┌────────

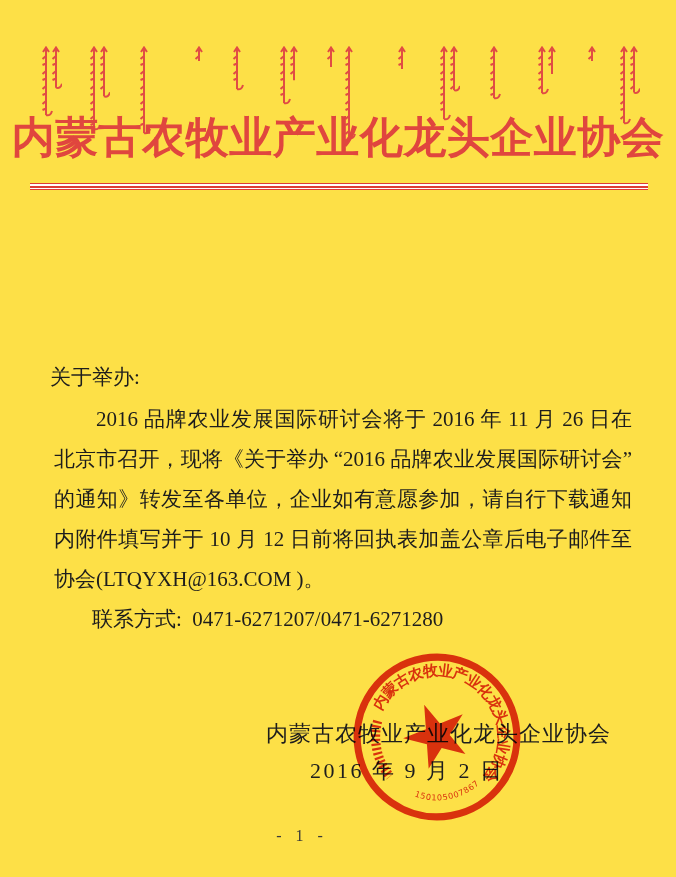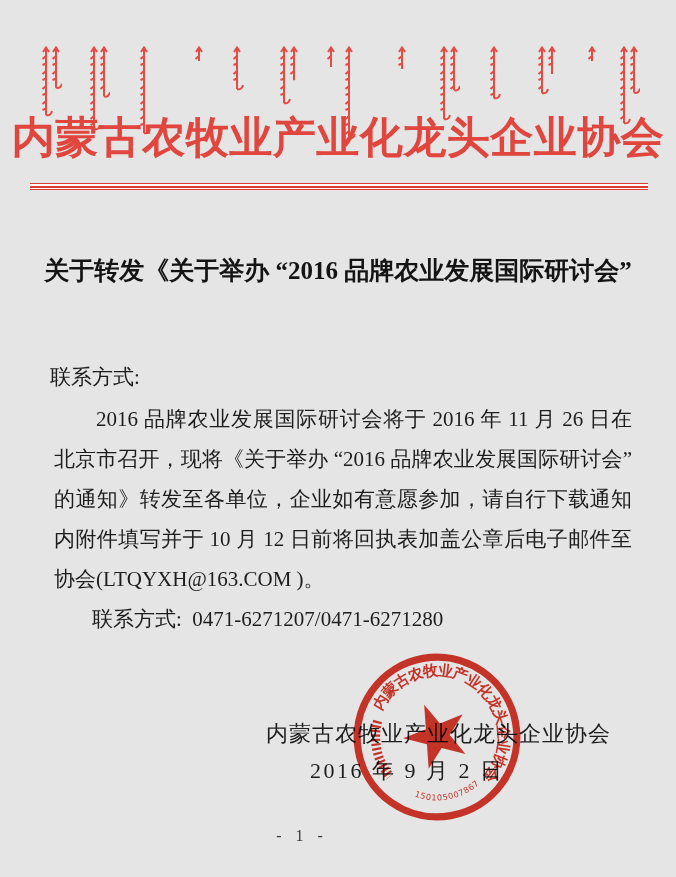--- a/index.html
+++ b/index.html
@@ -4,7 +4,7 @@
 <style>
   html,body{margin:0;padding:0;background:#ffffff;}
   .page{
-    position:relative;width:676px;height:877px;background:#e5e5e5;
+    position:relative;width:676px;height:877px;background:#fde047;
     font-family:"Liberation Serif","DejaVu Serif",serif;overflow:hidden;
   }
   

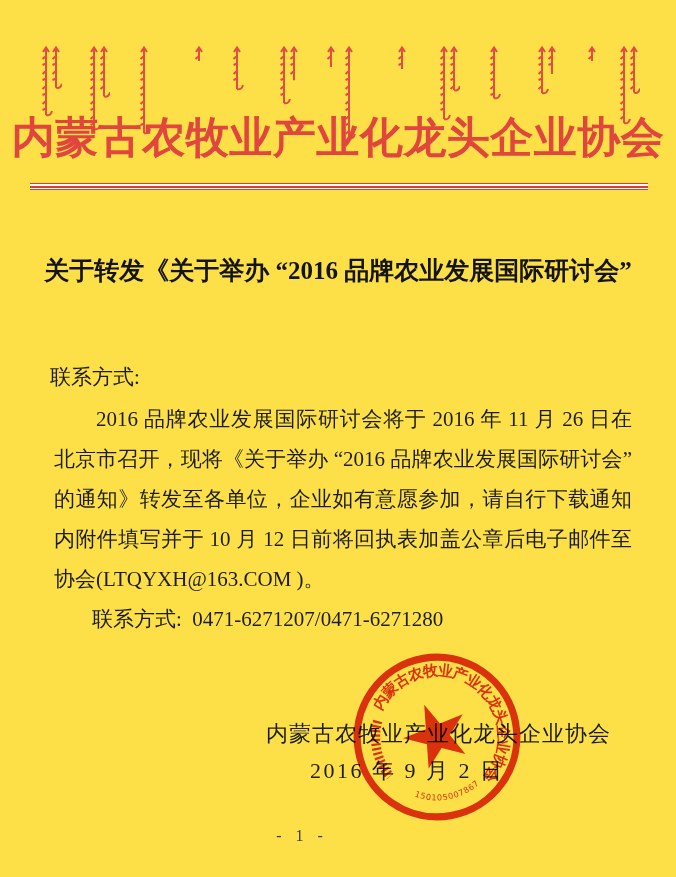--- a/index.html
+++ b/index.html
@@ -97,7 +97,7 @@
   <div class="red-rule"></div>
 
   <h2 class="doc-title">
-    <span>关于转发《关于举办 “2016 品牌农业发展国际研讨会”</span><br>
+    <br>
   </h2>
 
   <div class="content">

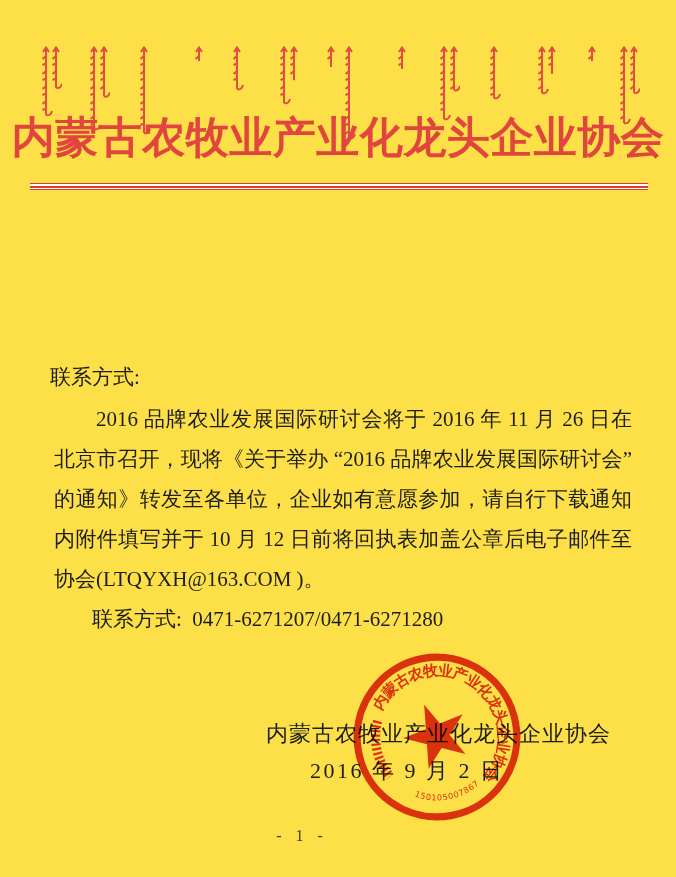--- a/index.html
+++ b/index.html
@@ -101,7 +101,7 @@
   </h2>
 
   <div class="content">
-    <p class="salutation">联系方式:</p>
+    <p class="salutation">关于举办:</p>
     <p class="body-para">2016 品牌农业发展国际研讨会将于 2016 年 11 月 26 日在北京市召开，现将《关于举办 “2016 品牌农业发展国际研讨会” 的通知》转发至各单位，企业如有意愿参加，请自行下载通知内附件填写并于 10 月 12 日前将回执表加盖公章后电子邮件至协会(LTQYXH@163.COM )。</p>
     <p class="contact-line">联系方式:  0471-6271207/0471-6271280</p>
   </div>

└────────

Identify every line above with the string "联系方式" in it. Copy those lines.

-    <p class="salutation">联系方式:</p>
     <p class="contact-line">联系方式:  0471-6271207/0471-6271280</p>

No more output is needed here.